Bajé a eso de las ocho y encontré a Susie sentada en una esquina del salón de desayunos, bebiendo un zumo de naranja. Estaba arrebatadora, y aunque yo no era la víctima elegida, estaba más decidido que nunca a descubrir quién era.
Me senté delante de ella, y como ninguno de los dos habló, los demás huéspedes debieron suponer que llevábamos años casados.
– Espero que hayas dormido bien -probé por fin.
– Sí, gracias, Tony -contestó-. ¿Y tú? -preguntó con aire inocente.
Se me ocurrieron cientos de respuestas, pero sabía que si optaba por alguna de ellas, nunca averiguaría la verdad.
– ¿A qué hora quieres ir a ver la exposición? -pregunté.
– A las diez -dijo con firmeza, y luego añadió-: Si te va bien.
– Me va perfecto -contesté, al tiempo que consultaba mi reloj-. Encargaré un taxi para las nueve y media.
– Nos encontraremos en el vestíbulo -dijo, y cada vez parecíamos más una pareja casada.
Después de desayunar, volví a mi habitación, empecé a hacer la maleta y telefoneé a Albert para decirle que no íbamos a quedarnos otra noche.
– Lo siento mucho, monsieur -contestó-. Espero que no haya sido…

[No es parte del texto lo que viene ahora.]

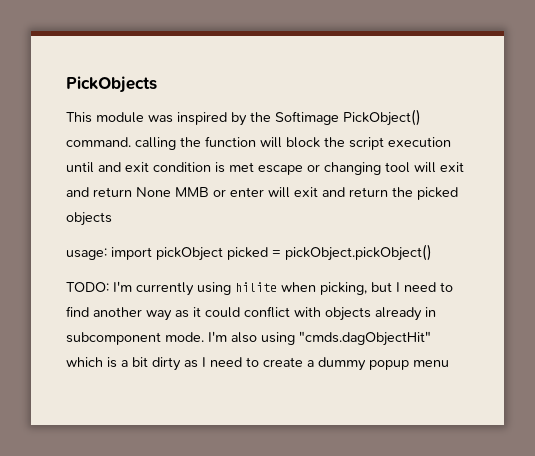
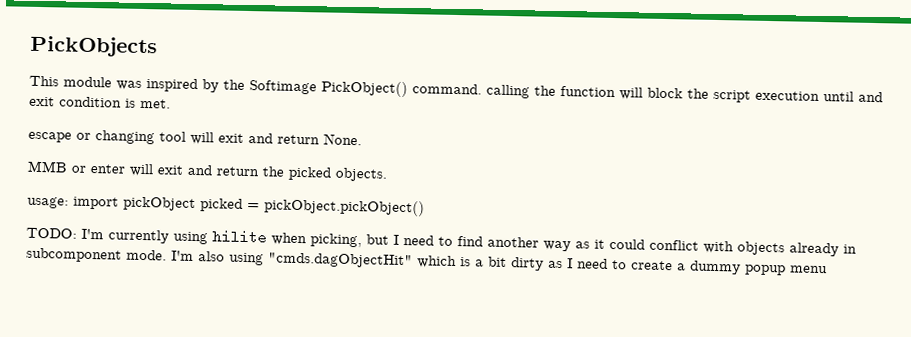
- This module was inspired by the Softimage PickObject() command. calling the function will block the script execution until and exit condition is met escape or changing tool will exit and return None MMB or enter will exit and return the picked objects
+ This module was inspired by the Softimage PickObject() command. calling the function will block the script execution until and exit condition is met.
+ escape or changing tool will exit and return None.
+ MMB or enter will exit and return the picked objects.

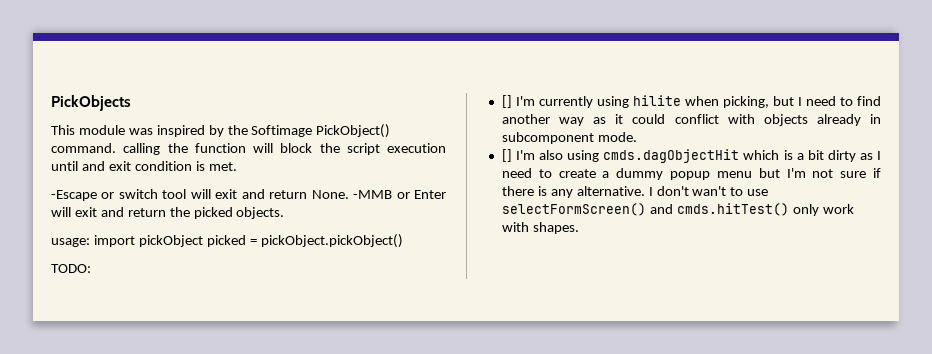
- escape or changing tool will exit and return None.
- MMB or enter will exit and return the picked objects.
+ -Escape or switch tool will exit and return None. -MMB or Enter will exit and return the picked objects.
- TODO: I'm currently using hilite when picking, but I need to find another way as it could conflict with objects already in subcomponent mode. I'm also using "cmds.dagObjectHit" which is a bit dirty as I need to create a dummy popup menu
+ TODO:
+ [] I'm currently using hilite when picking, but I need to find another way as it could conflict with objects already in subcomponent mode.
+ [] I'm also using cmds.dagObjectHit which is a bit dirty as I need to create a dummy popup menu but I'm not sure if there is any alternative. I don't wan't to use selectFormScreen() and cmds.hitTest() only work with shapes.

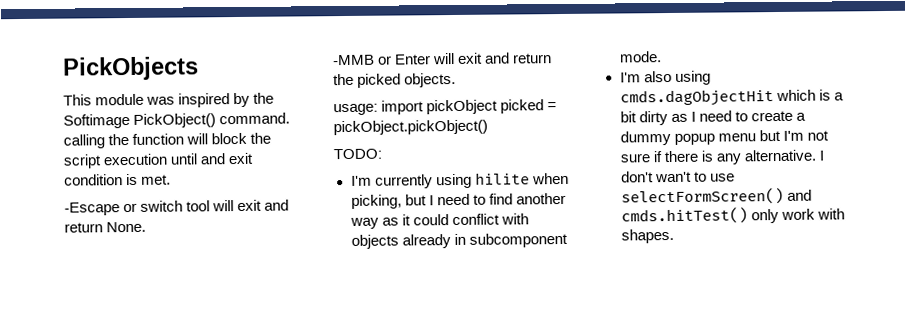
- -Escape or switch tool will exit and return None. -MMB or Enter will exit and return the picked objects.
+ -Escape or switch tool will exit and return None.
+ -MMB or Enter will exit and return the picked objects.
- [] I'm currently using hilite when picking, but I need to find another way as it could conflict with objects already in subcomponent mode.
+ I'm currently using hilite when picking, but I need to find another way as it could conflict with objects already in subcomponent mode.
- [] I'm also using cmds.dagObjectHit which is a bit dirty as I need to create a dummy popup menu but I'm not sure if there is any alternative.
+ I'm also using cmds.dagObjectHit which is a bit dirty as I need to create a dummy popup menu but I'm not sure if there is any alternative.

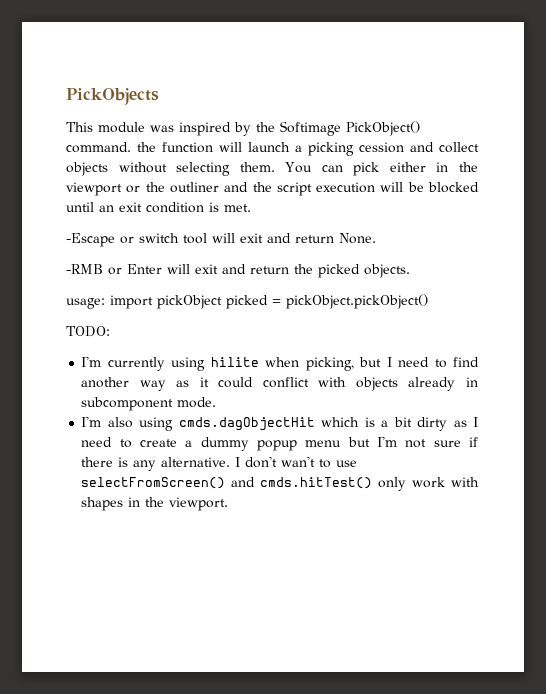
- This module was inspired by the Softimage PickObject() command. calling the function will block the script execution until and exit condition is met.
+ This module was inspired by the Softimage PickObject() command. the function will launch a picking cession and collect objects without selecting them. You can pick either in the viewport or the outliner and the script execution will be blocked until an exit condition is met.
- -MMB or Enter will exit and return the picked objects.
+ -RMB or Enter will exit and return the picked objects.
- I don't wan't to use selectFormScreen() and cmds.hitTest() only work with shapes.
+ I don't wan't to use selectFromScreen() and cmds.hitTest() only work with shapes in the viewport.

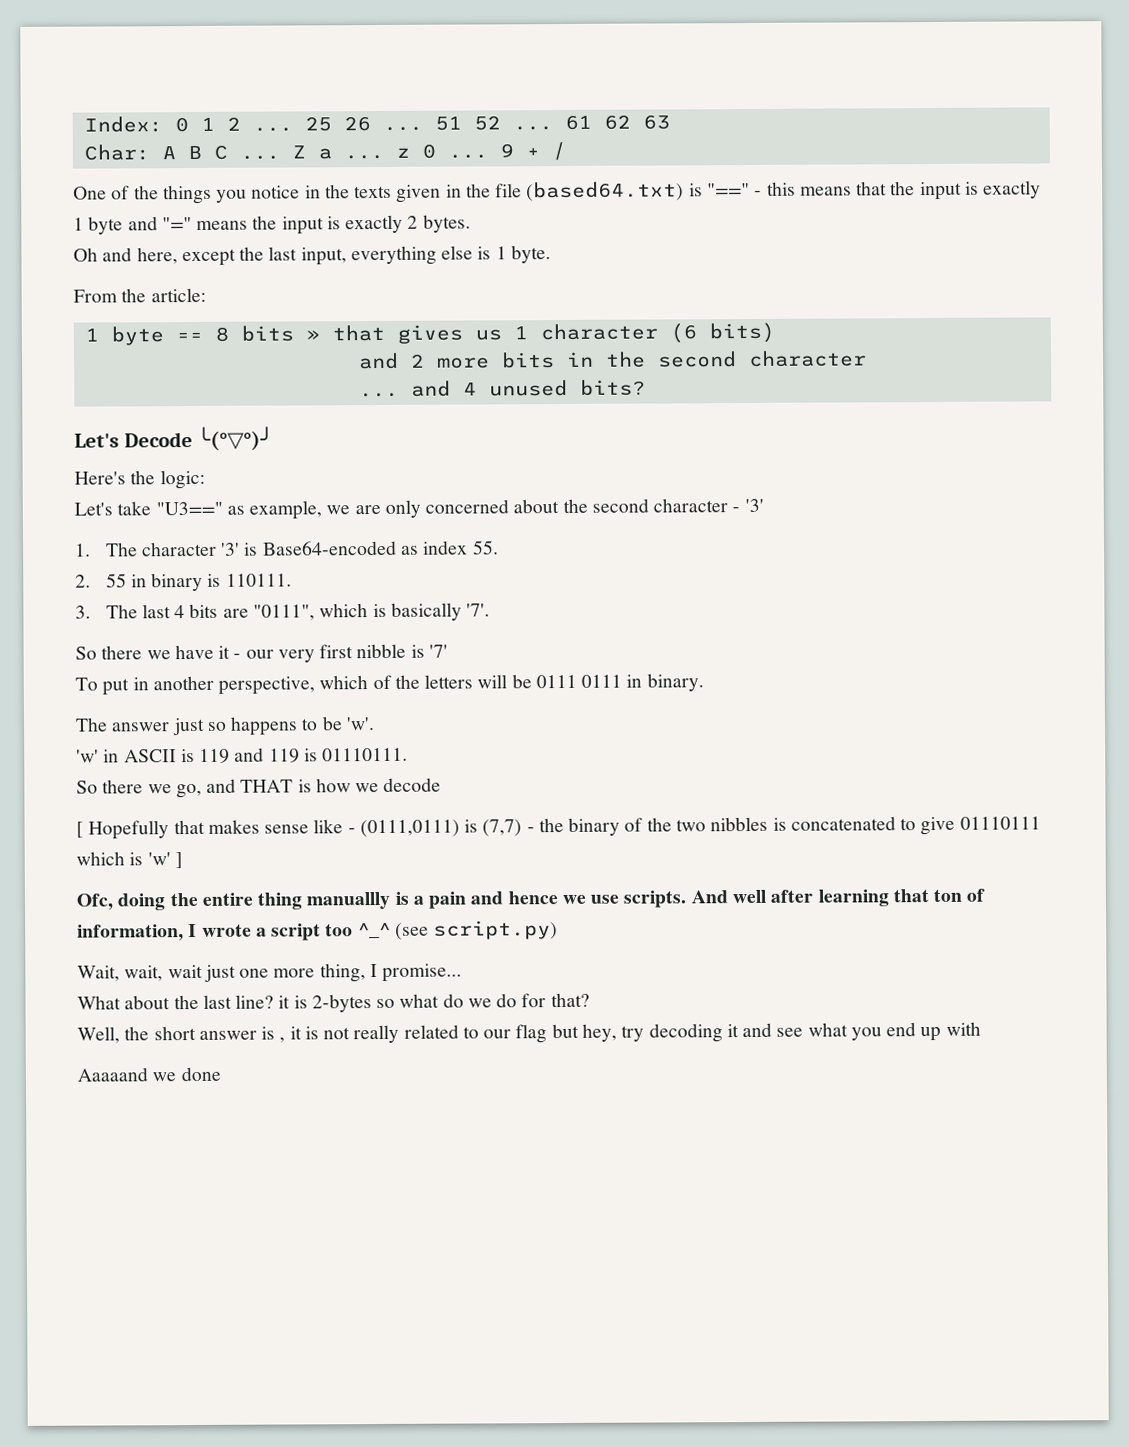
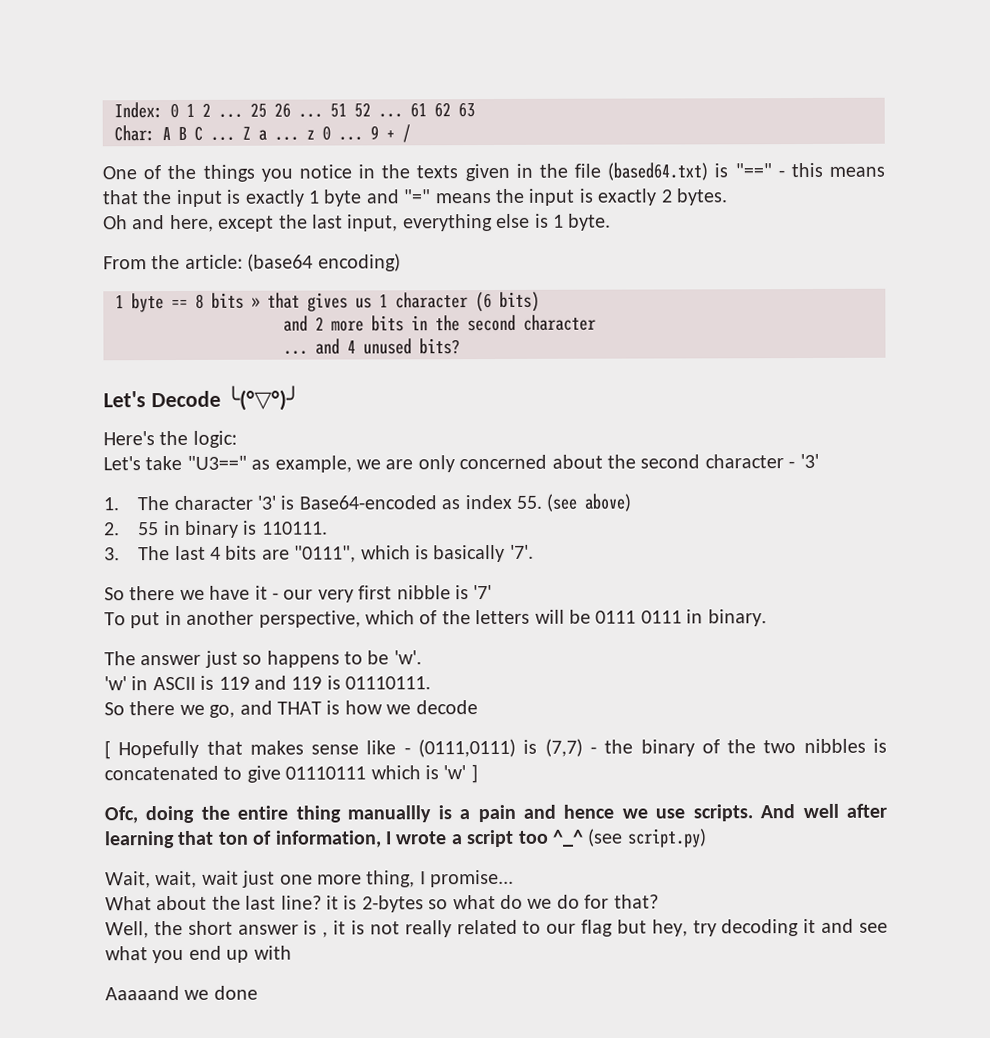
- From the article:
+ From the article: (base64 encoding)
- 1. The character '3' is Base64-encoded as index 55.
+ 1. The character '3' is Base64-encoded as index 55. (see above)

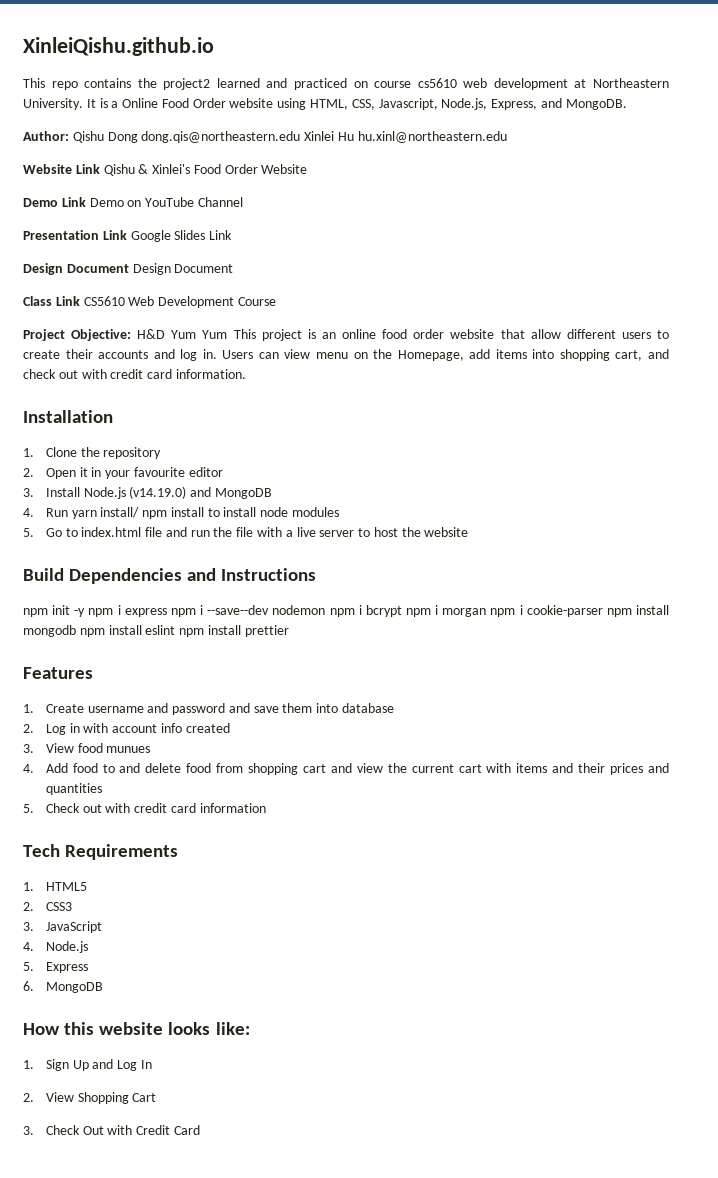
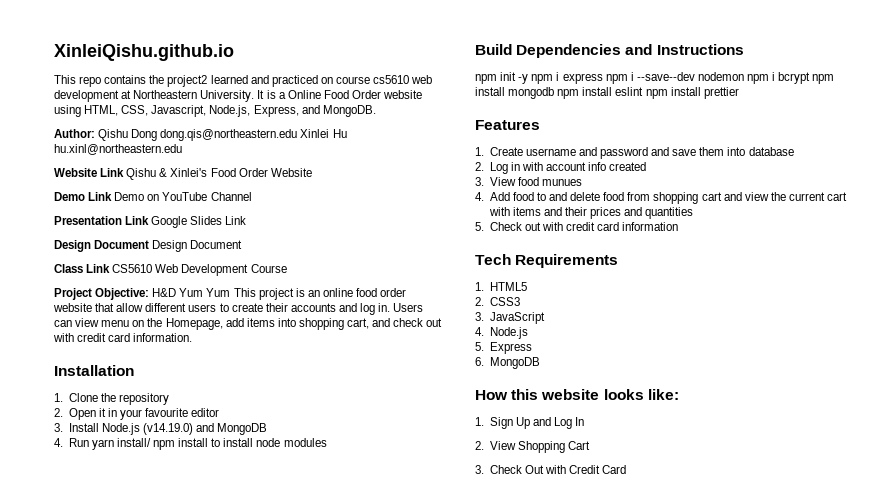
- 5. Go to index.html file and run the file with a live server to host the website
- npm init -y npm i express npm i --save--dev nodemon npm i bcrypt npm i morgan npm i cookie-parser npm install mongodb npm install eslint npm install prettier
+ npm init -y npm i express npm i --save--dev nodemon npm i bcrypt npm install mongodb npm install eslint npm install prettier

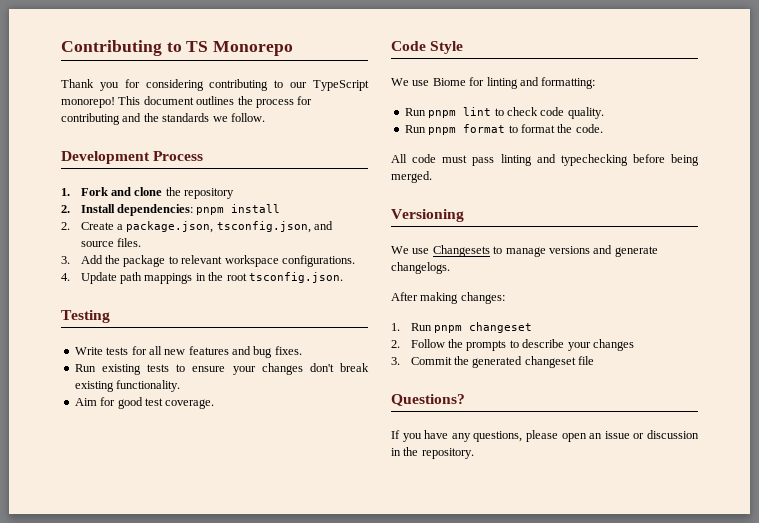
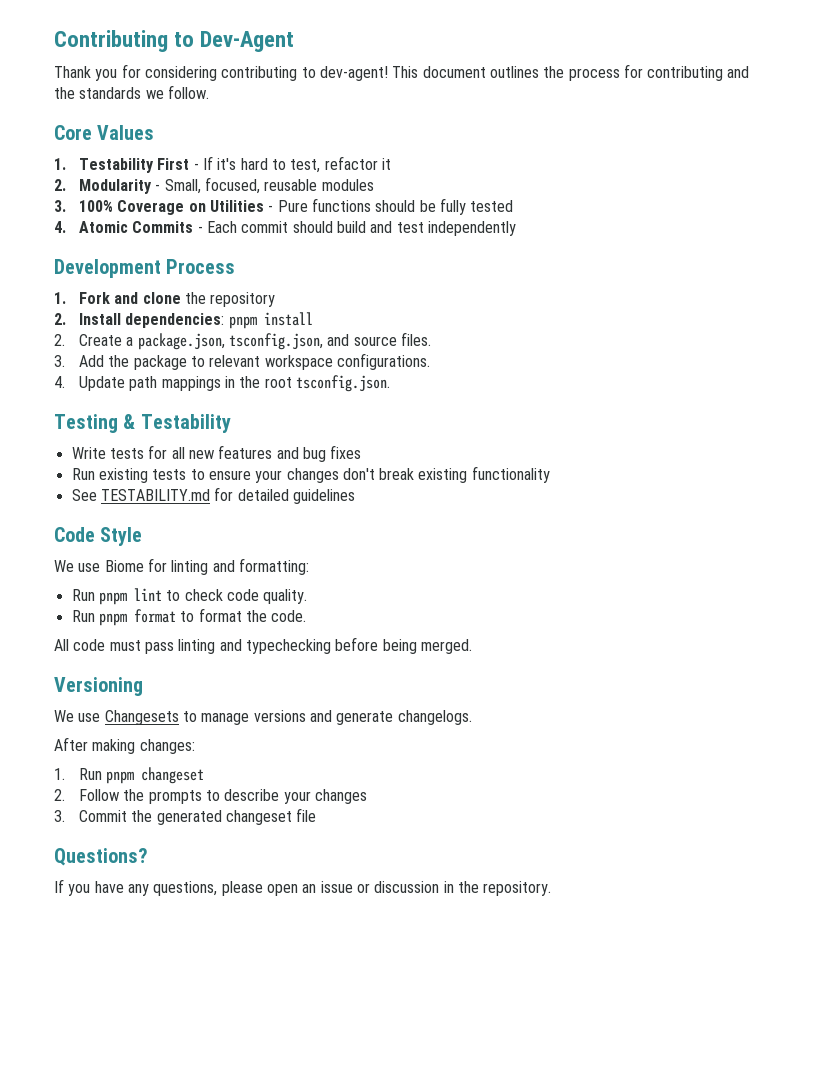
- Contributing to TS Monorepo
+ Contributing to Dev-Agent
- Thank you for considering contributing to our TypeScript monorepo!
+ Thank you for considering contributing to dev-agent!
+ Core Values
+ 1. Testability First - If it's hard to test, refactor it
+ 2. Modularity - Small, focused, reusable modules
+ 3. 100% Coverage on Utilities - Pure functions should be fully tested
+ 4. Atomic Commits - Each commit should build and test independently
- Testing
+ Testing & Testability
- Write tests for all new features and bug fixes.
+ Write tests for all new features and bug fixes
- Run existing tests to ensure your changes don't break existing functionality.
- Aim for good test coverage.
+ Run existing tests to ensure your changes don't break existing functionality
+ See TESTABILITY.md for detailed guidelines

– No, Albert, no ha sido culpa tuya, eso te lo puedo asegurar. Si alguna vez descubro de quién ha sido, te lo comunicaré. Por cierto, necesitaremos un taxi a eso de las nueve y media para ir al Musée d'Orsay.
– Por supuesto, Tony.
No les aburriré con la conversación mundana que tuvo lugar en el taxi, entre el hotel y el museo, porque haría falta un escritor mucho más hábil que yo para retener su atención. Sin embargo, sería muy poco elegante por mi parte dejar de admitir que los cuadros de Picasso bien valieron el viaje. Y debería añadir que los comentarios de Susie consiguieron que nos siguiera una pequeña multitud.
– El lápiz -dijo- es la más cruel de las herramientas de un artista, porque no deja nada al azar.
Se detuvo ante el dibujo que Picasso había hecho de su padre sentado en una silla. Me quedé hechizado, incapaz de moverme durante un rato.
– Lo más destacable de este retrato -dijo Susie- es que Picasso lo dibujó a la edad de dieciséis años. Ya estaba claro que los temas convencionales le aburrirían mucho antes de abandonar la escuela de arte. Cuando su padre lo vio, y también era un artista… -Susie no terminó la frase. Agarró mi mano de repente y me miró a los ojos-. Eres una compañía deliciosa, Tony -dijo. Se inclinó hacia adelante como si fuera a besarme.